Corona fake news
There is nothing new about fake news, especially in times of crisis. In the first world war, it was widely believed that the Germans were bayonetting babies to pass the time. In the second, many Brits believed that the Nazi radio propagandist William Joyce (Lord Haw Haw) was accurately predicting the demise of Britain.
The Covid-19 crisis obviously is producing limitless opportunities on social media for nonsense to be published. Does this mean that people are hopelessly gullible? Not really. We are all titillated by overblown stories. So when you read on social media that you cannot catch the disease if you drink large quantities of boiling water (to stop the virus leaving your throat) or that Bill Gates financed the Wujan laboratory where the virus was being developed, you might well smile and move on. Hopefully!

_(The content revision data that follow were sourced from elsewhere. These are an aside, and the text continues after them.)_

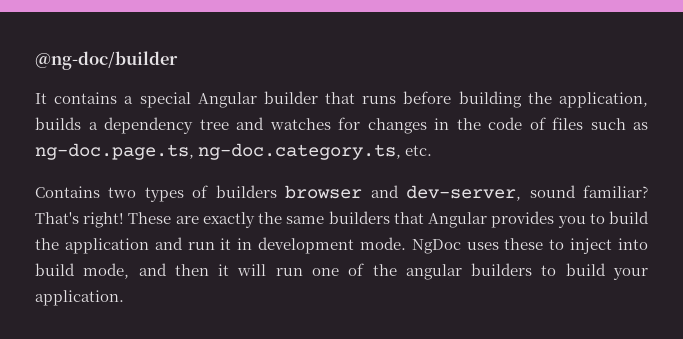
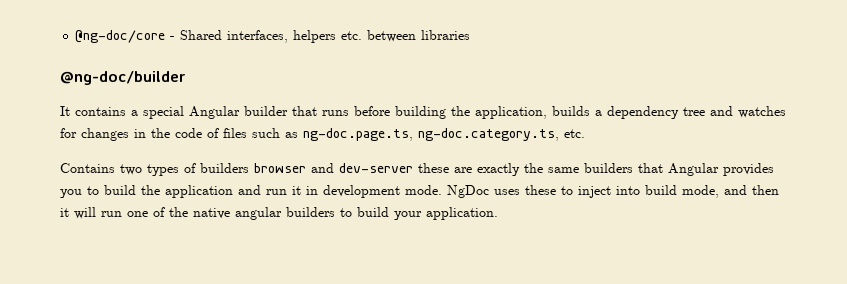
(35, 60) none -> [75,30,471,43] @ng-doc/core - Shared interfaces, helpers etc. between libraries //
[406,185,649,201] [35,212,172,228] dev-server, sound familiar? That's right! These -> [339,163,449,173] dev-server these
(397, 270) none -> [193,208,230,219] native

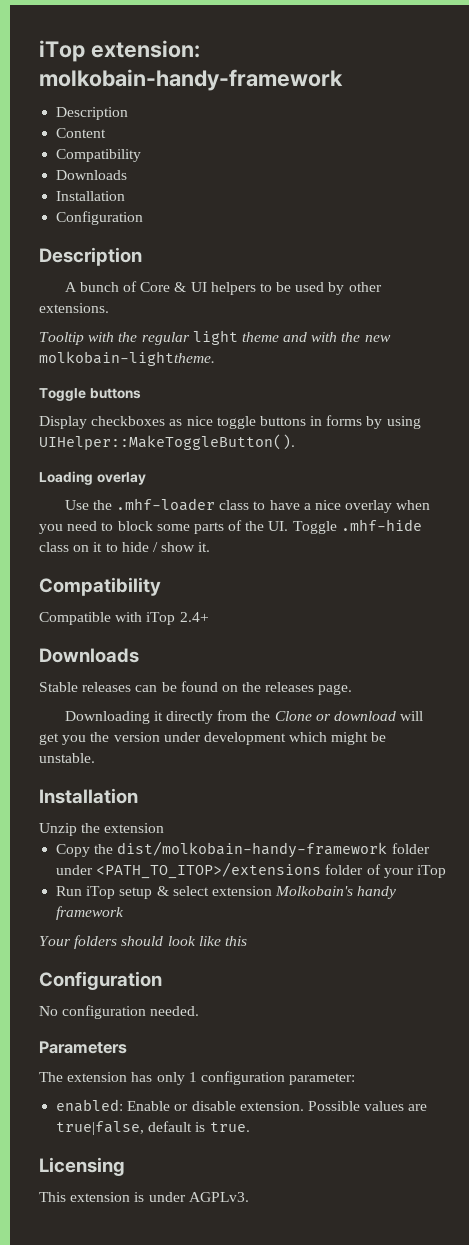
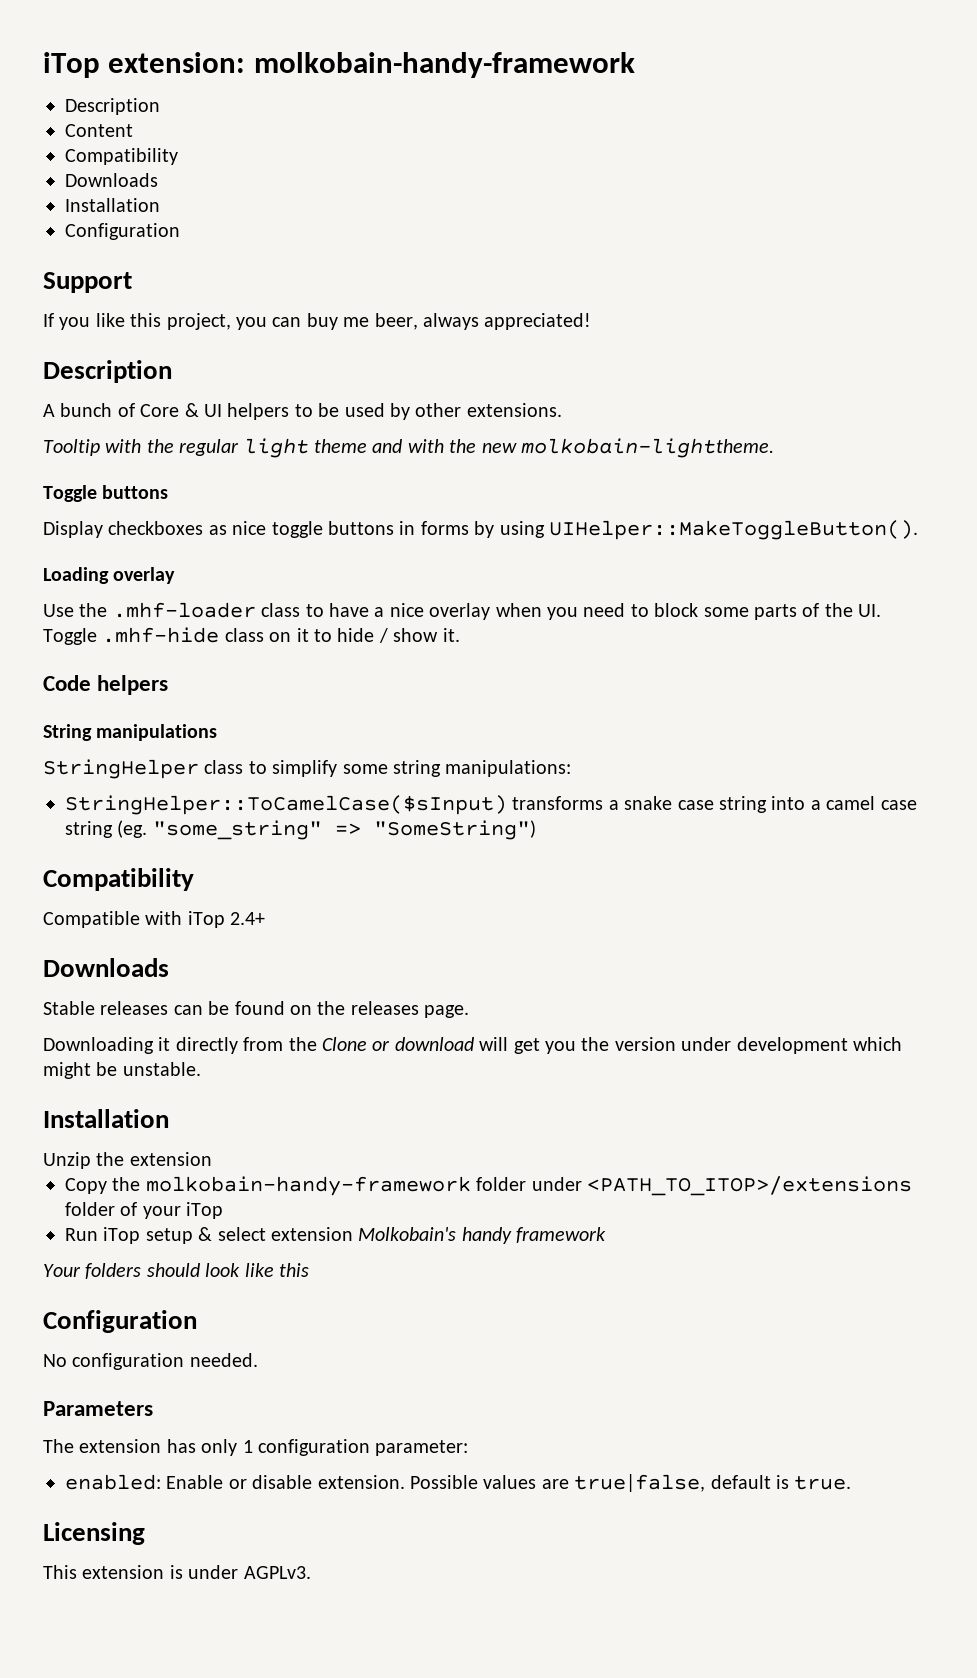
(144, 218) none -> [43,272,132,293] [43,313,592,330] // Support // If you like this project, you can buy me beer, always appreciated!
(211, 547) none -> [43,675,169,695] [43,724,218,741] [43,759,572,779] [65,795,917,815] [65,820,536,840] // Code helpers // String manipulations // StringHelper class to simplify some string manipulations: // StringHelper::ToCamelCase($sInput) transforms a snake case string into a camel case string (eg. "some_string" => "SomeString")
[117,841,388,858] dist/molkobain-handy-framework -> [145,1176,471,1196] molkobain-handy-framework

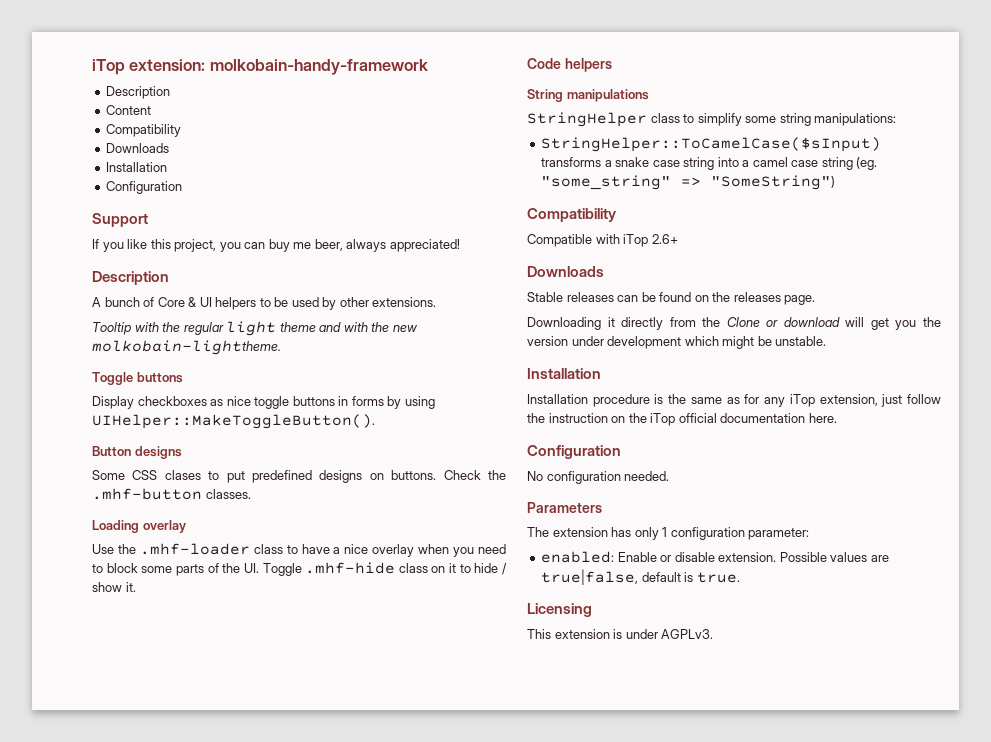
(918, 530) none -> [92,446,182,459] [92,470,506,483] [92,488,251,500] // Button designs // Some CSS clases to put predefined designs on buttons. Check the .mhf-button classes.
[230,912,266,925] 2.4+ -> [651,234,678,244] 2.6+
[43,1152,212,1169] [65,1176,912,1196] [65,1202,224,1219] [65,1227,607,1244] [43,1263,309,1279] Unzip the extension // Copy the molkobain-handy-framework folder under <PATH_TO_ITOP>/extensions folder of your iTop // Run iTop setup & select extension Molkobain's handy framework // Your folders should look like this -> [527,394,941,407] [527,413,837,426] Installation procedure is the same as for any iTop extension, just follow the instruction on the iTop official documentation here.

A recent internet falsehood suggested that holding your breath for 10 seconds is a good test for the virus whilst another proclaimed that a product to clean fish tanks was a cure because it contained the wonder drug chloroquine. In truth, hundreds of millions of people have heard that chloroquine is a miracle drug but they are mostly skeptical pending the outcome of proper medical tests.
Is vodka a cure?
In the vast majority of cases, people either ignore the supposed curative aspects of certain substances or use them to justify behavior they want to engage in anyway. Thus, if you are a chocoholic or an alcoholic, you are more likely than the rest of us to believe that consuming large numbers of Mars bars or swallowing vodka by the bottle will keep Covid-19 away from you. The best of luck!
A reliable clue to whether you are reading fake news circulating on WhatsApp and the rest is the claimed source. So when you read, “This comes from a relative who actually works in the Chinese laboratory” or “My father works in a New York hospital so he knows what he’s talking about,” you should already perceive that what follows is bunkum.
Corona has much in common with other crisis situations. The main issue is not that people gullibly accept whatever they are told, but that they fail to carry out recommendations from authorized sources such as their government. People collectively tend to mistrust politicians which is understandable as they do tend to lie unashamedly on a daily basis. So when Boris Johnson tells people there is no shortage of food in the supermarkets he starts a panic buying spree.
Who can you trust?
Panic reactions, such as stockpiling toilet paper or pasta, reflect a lack of trust in the promise of the leadership that supply lines are safe. There is also the worry that, even if you refrain from stockpiling, maybe your neighbours and friends will be unable to refrain. Stockpiling is perfectly rational when looked at from this point of view.
The most basic point about fake news is that, when evaluating information, we first compare what we are told or have read with our existing beliefs. Fake news takes an enormous advantage here by reinforcing our prejudices. If you are racist by nature, you are more likely to believe COVID-19 is a Chinese conspiracy to bankrupt the West. If you are a drinker, it’s comforting to think alcohol is a cure for whatever.
Much of the above can be incorporated into a review of reactions in Thailand to the pandemic. Thais who don’t much care for farang believe the foreigners are responsible for Thais losing their jobs and wages. Foreigners who are sweating profusely whilst walking a short distance are especially drawn to the argument that strong sunlight kills the virus outright.
Fake news is said to have begun in ancient history. Roman pagans, in their campaign against Christianity, accused the followers of Jesus of drowning babies (baptism) and drinking blood (transubstantiation). Of course, we have come a long way since then. Or have we?